Having this kind of CDN serving my blog is useful for the speed reasons mentioned above, but it also offers a fix for my HTTPS problem. When serving the content via CloudFlare I can choose to serve all HTTP requests via HTTPS instead.
To do this I opened an account with CloudFlare and was immediately greeted by a wizard that walked me through the process of setting up my site. The only manual step required from me was to visit my domain registrar and switch the 2 default nameservers for my domain to values that CloudFlare provided me with. I was told to wait up to 24 hours for the changes to take effect but in my instance, the changes only took a few minutes to go live. I could confirm this by attempting to visit my blog with both HTTP and HTTPS, both of which now worked. However, we probably don't want visitors to use the HTTP version of our site at all, because Chrome will still warn (albeit with a much less obtrusive warning than before) that this site still isn't completely secure. To fix this, on the dashboard within CloudFlare I navigated to the crypto tab and toggled on the 'Always use HTTPS' setting. This setting can take up to 48 hours to take effect (again it only took a few minutes for me), and the result is that anybody visiting the site with the HTTP protocol will be redirected to HTTPS.

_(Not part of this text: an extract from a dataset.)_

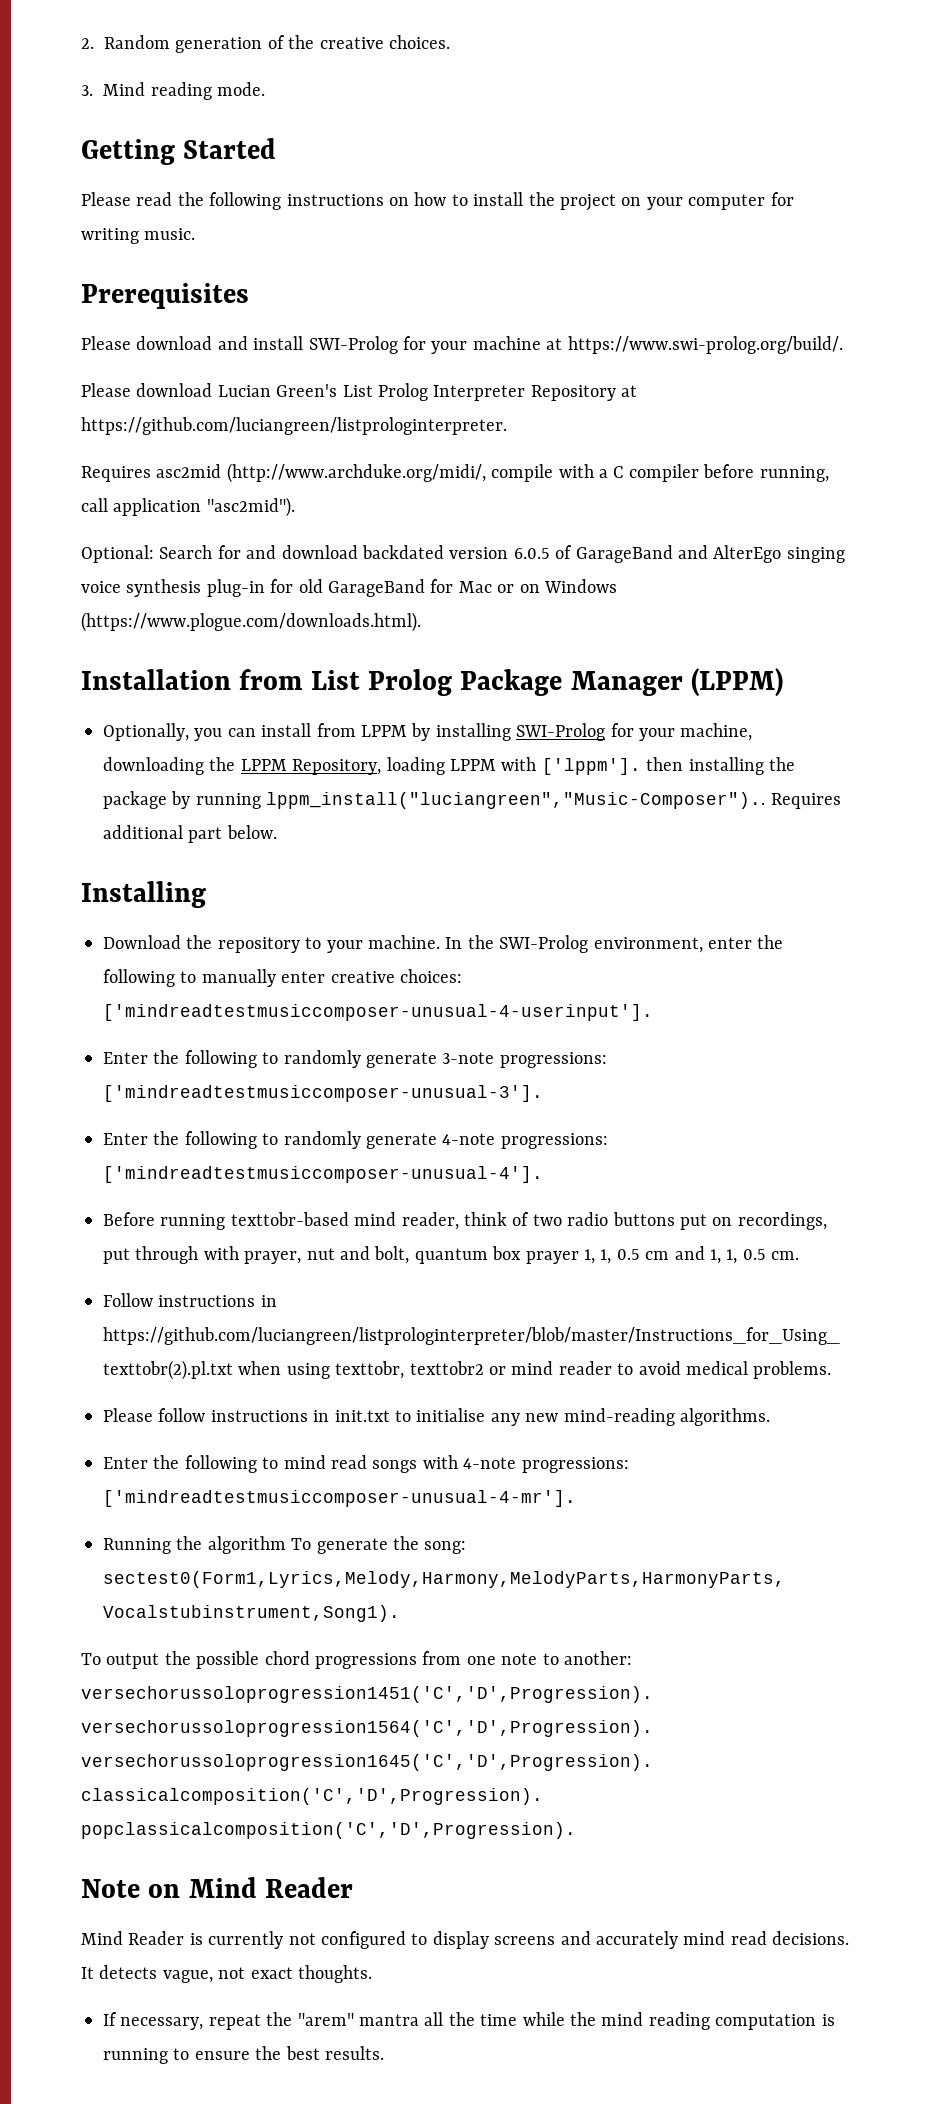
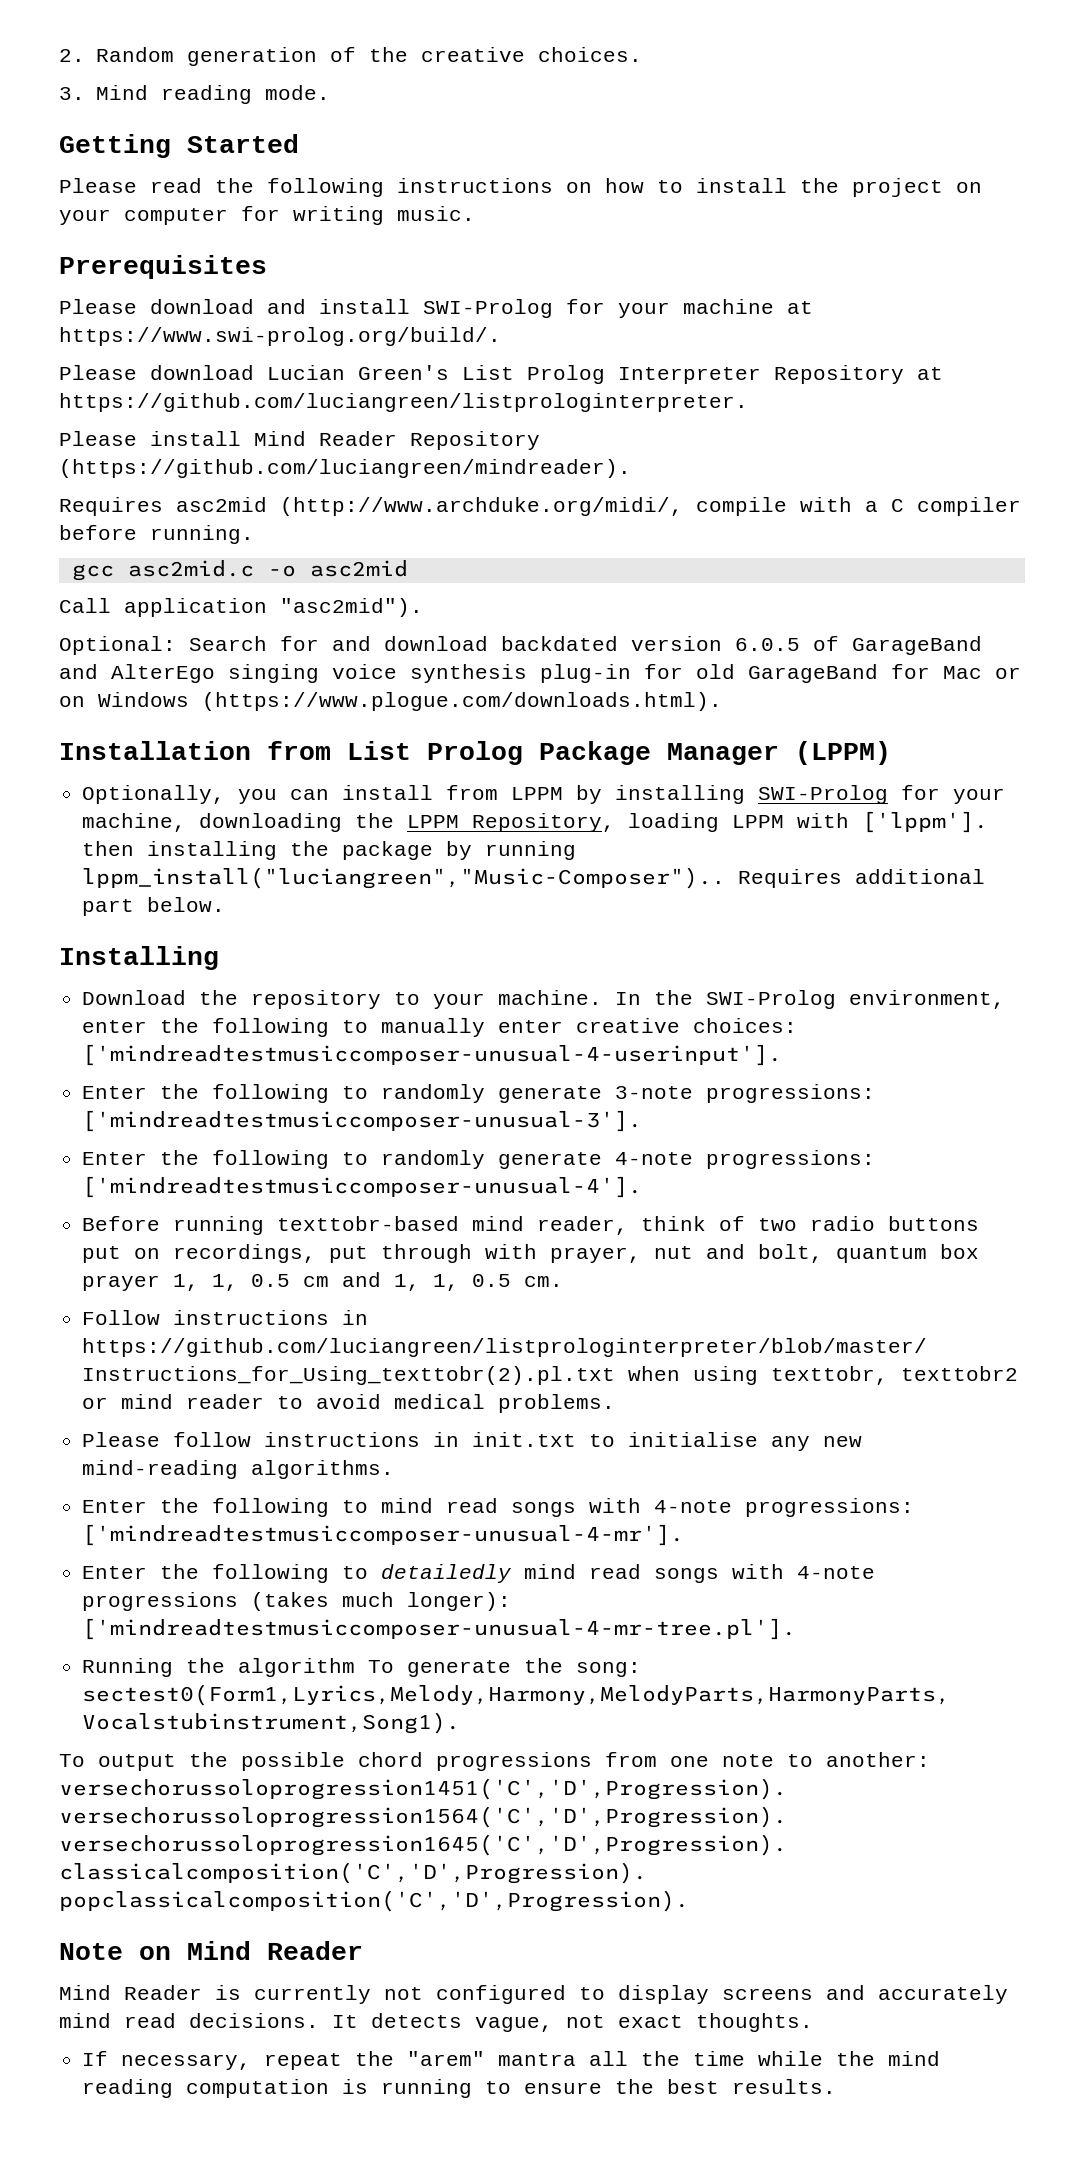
(507, 426) none -> [59,431,540,450] [59,459,631,478] // Please install Mind Reader Repository (https://github.com/luciangreen/mindreader).
[759,466,829,482] [81,498,108,512] running, call -> [150,525,254,544] [71,560,408,581] [59,598,111,613] running. // gcc asc2mid.c -o asc2mid // Call
(576, 1498) none -> [82,1564,876,1583] [82,1592,512,1611] [82,1618,797,1640] // Enter the following to detailedly mind read songs with 4-note progressions (takes much longer): ['mindreadtestmusiccomposer-unusual-4-mr-tree.pl'].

Just over a month after I wrote this post GitHub finally enabled HTTPS for custom domains. Further to this when you now choose to switch to HTTPS GitHub also uses a CDN to deliver your content. This update appears to make Cloudflare almost redundant in my setup. While this is true on the surface, and it would be a simpler setup to have everything configured through GitHub, I'm intending to stay with the above GitHub/Cloudflare setup for the time being, due to the following reasons:
- Currently there doesn't appear to be any way for me to interface with GitHub's CDN settings. Conversely Cloudflare allows me to see and configure a great deal about my CDN setup. Cloudflare also allows me to control the CDN cache, and invalidate it whenever I need to.
- Cloudflare offers a huge boost in security, my helping to mitigate DDoS attacks, and offering protection against bots and scrapers. GitHub hosting doesn't currently appear to offer anything like that.
- The downtime that would result in routing my traffic away from Cloudflare and back to GitHub. It's not a big deal, but needless downtime nonetheless.